_THE PROBLEM_. Given the records below, would you repeat exactly the lines that begin at the one containing "none -> [17,341,300,386] เดนปาซาร์ บาหลี" and end at the one containing "[68,558,394,588] Celková čítanosť: 3035190x", inclusive?

(Change detection data)
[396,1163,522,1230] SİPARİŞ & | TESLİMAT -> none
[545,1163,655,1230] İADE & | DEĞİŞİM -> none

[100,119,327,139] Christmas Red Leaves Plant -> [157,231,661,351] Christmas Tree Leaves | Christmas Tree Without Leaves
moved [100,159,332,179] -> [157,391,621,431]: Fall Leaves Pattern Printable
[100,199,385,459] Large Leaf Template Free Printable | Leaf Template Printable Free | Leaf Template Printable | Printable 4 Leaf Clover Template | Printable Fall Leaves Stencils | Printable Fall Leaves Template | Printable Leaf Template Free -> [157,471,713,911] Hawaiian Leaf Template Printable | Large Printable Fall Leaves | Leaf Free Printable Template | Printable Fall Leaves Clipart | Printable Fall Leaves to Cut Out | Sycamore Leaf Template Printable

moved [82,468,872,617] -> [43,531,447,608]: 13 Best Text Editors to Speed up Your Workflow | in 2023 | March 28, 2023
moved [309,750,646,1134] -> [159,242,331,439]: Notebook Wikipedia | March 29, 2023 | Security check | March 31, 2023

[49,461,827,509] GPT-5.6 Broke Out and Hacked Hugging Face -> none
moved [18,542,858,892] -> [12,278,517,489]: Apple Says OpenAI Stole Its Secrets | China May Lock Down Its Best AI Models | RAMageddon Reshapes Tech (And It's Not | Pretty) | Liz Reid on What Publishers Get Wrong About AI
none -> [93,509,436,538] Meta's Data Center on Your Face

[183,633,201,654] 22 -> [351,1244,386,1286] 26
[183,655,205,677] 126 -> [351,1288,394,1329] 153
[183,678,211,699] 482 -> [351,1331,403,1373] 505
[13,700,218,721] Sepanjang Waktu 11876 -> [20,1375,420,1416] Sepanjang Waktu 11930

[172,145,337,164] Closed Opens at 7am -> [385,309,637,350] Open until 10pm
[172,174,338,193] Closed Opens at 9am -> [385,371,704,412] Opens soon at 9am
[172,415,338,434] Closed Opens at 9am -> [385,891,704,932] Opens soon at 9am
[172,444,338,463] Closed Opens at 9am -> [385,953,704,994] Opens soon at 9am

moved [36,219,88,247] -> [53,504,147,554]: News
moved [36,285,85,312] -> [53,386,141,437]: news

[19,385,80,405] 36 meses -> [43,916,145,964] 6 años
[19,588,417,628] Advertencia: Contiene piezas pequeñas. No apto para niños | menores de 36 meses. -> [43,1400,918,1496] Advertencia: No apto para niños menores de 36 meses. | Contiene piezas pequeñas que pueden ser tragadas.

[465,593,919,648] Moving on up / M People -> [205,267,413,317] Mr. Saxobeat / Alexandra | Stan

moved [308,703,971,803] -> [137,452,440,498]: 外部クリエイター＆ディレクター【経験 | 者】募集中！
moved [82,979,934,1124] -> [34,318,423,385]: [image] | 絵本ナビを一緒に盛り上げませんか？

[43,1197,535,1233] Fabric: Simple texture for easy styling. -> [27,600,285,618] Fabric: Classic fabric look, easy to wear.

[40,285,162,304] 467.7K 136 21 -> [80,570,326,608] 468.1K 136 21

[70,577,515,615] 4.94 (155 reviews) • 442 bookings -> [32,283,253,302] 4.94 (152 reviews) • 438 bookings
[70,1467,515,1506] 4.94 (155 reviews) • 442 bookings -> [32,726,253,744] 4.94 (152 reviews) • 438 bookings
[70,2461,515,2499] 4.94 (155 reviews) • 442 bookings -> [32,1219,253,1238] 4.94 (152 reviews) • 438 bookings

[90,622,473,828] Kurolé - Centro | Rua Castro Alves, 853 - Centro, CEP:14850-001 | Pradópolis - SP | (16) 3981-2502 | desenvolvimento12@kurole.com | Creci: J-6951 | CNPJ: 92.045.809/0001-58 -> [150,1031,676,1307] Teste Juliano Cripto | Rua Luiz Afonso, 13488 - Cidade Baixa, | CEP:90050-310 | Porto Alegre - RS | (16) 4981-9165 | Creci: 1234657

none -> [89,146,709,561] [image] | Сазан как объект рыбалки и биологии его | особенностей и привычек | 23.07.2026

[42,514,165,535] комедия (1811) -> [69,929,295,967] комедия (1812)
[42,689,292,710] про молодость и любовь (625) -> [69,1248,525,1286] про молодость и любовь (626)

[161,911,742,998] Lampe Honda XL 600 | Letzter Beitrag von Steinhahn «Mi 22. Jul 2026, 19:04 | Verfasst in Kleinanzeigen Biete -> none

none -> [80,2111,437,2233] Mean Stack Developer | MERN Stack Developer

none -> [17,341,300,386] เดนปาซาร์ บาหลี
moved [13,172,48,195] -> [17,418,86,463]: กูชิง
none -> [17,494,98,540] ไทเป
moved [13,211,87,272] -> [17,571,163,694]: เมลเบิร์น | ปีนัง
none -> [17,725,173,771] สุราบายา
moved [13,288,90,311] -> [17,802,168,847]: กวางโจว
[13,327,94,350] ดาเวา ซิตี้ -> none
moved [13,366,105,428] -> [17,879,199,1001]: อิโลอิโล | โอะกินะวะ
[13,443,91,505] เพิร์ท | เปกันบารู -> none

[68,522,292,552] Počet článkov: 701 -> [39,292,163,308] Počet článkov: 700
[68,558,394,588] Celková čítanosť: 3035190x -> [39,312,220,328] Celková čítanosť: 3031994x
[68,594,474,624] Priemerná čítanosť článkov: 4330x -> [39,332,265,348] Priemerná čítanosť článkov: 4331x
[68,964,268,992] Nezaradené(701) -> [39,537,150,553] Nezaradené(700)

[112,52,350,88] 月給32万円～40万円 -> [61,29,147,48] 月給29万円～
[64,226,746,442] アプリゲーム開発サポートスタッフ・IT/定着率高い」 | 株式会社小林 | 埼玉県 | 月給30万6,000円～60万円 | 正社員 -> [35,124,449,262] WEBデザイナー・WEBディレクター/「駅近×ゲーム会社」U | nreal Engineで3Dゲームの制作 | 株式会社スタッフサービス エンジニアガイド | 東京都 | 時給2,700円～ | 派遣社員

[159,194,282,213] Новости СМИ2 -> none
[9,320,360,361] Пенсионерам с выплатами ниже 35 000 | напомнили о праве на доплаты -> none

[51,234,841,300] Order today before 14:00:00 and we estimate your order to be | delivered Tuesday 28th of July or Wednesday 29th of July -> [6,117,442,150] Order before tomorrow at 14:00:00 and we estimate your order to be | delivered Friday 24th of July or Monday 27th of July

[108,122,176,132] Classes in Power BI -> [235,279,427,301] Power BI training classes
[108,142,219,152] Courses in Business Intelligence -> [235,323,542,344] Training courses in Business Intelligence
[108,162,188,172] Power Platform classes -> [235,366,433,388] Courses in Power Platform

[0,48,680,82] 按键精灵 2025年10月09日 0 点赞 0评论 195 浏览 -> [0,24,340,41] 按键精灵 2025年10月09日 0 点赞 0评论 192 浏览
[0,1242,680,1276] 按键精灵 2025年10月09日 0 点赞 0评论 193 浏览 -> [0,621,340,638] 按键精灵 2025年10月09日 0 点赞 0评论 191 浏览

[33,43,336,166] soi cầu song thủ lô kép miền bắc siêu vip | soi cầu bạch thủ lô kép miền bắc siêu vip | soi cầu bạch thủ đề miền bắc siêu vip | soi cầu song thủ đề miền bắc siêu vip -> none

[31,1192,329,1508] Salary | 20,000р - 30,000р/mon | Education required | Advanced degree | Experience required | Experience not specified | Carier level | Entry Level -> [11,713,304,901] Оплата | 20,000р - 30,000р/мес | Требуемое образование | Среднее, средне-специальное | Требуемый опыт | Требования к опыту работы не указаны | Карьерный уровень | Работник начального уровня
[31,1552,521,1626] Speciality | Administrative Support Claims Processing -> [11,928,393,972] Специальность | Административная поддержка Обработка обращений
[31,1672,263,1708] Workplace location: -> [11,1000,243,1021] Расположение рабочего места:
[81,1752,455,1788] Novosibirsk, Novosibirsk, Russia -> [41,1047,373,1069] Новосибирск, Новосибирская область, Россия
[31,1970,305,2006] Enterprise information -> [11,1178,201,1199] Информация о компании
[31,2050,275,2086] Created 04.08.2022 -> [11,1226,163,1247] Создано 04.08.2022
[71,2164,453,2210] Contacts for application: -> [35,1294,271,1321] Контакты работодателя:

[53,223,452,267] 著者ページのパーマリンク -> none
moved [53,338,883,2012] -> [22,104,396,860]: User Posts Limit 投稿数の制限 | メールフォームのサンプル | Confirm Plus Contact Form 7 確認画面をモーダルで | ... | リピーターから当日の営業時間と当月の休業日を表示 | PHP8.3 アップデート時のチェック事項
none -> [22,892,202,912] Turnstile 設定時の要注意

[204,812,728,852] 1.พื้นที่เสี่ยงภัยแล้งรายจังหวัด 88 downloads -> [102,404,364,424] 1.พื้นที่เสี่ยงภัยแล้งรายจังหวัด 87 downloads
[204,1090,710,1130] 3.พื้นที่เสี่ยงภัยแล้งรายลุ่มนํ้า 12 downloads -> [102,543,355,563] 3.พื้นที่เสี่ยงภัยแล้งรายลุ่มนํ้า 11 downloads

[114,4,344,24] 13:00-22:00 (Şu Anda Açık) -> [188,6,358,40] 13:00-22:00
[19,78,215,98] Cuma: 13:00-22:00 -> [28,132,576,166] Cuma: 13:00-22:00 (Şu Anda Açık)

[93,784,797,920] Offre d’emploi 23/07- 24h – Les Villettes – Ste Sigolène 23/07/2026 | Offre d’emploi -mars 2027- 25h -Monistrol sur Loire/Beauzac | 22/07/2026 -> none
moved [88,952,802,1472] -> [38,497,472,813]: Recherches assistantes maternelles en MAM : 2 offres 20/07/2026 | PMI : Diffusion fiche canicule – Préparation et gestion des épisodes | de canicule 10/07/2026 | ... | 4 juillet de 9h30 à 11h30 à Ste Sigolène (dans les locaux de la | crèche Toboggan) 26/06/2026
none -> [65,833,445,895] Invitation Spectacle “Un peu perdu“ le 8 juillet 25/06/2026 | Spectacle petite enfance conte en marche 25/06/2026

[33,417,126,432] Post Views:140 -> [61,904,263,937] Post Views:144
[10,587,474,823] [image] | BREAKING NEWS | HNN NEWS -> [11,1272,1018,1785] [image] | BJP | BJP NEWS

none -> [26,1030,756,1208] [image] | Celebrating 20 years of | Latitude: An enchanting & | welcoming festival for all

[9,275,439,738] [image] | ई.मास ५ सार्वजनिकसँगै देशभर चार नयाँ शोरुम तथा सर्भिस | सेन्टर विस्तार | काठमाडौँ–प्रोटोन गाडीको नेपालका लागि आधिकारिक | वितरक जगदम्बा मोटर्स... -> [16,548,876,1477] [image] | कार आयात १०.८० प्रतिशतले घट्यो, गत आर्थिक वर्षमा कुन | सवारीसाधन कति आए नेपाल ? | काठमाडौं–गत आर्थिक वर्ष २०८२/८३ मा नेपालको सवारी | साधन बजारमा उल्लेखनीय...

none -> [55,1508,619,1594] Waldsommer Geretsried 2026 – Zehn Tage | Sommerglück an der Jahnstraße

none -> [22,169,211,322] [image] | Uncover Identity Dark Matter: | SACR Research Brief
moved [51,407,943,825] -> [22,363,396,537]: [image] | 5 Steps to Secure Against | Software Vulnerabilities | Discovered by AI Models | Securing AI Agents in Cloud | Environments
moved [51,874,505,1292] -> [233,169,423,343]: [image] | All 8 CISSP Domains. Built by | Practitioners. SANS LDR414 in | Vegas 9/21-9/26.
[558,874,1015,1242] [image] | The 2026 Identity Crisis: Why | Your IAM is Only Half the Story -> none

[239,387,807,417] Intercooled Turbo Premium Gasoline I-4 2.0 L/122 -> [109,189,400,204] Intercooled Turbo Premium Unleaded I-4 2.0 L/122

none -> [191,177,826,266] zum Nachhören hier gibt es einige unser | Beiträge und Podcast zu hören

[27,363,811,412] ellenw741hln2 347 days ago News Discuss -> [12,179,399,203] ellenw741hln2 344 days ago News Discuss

_EXERCISE RESPONSE_.
none -> [17,341,300,386] เดนปาซาร์ บาหลี
moved [13,172,48,195] -> [17,418,86,463]: กูชิง
none -> [17,494,98,540] ไทเป
moved [13,211,87,272] -> [17,571,163,694]: เมลเบิร์น | ปีนัง
none -> [17,725,173,771] สุราบายา
moved [13,288,90,311] -> [17,802,168,847]: กวางโจว
[13,327,94,350] ดาเวา ซิตี้ -> none
moved [13,366,105,428] -> [17,879,199,1001]: อิโลอิโล | โอะกินะวะ
[13,443,91,505] เพิร์ท | เปกันบารู -> none

[68,522,292,552] Počet článkov: 701 -> [39,292,163,308] Počet článkov: 700
[68,558,394,588] Celková čítanosť: 3035190x -> [39,312,220,328] Celková čítanosť: 3031994x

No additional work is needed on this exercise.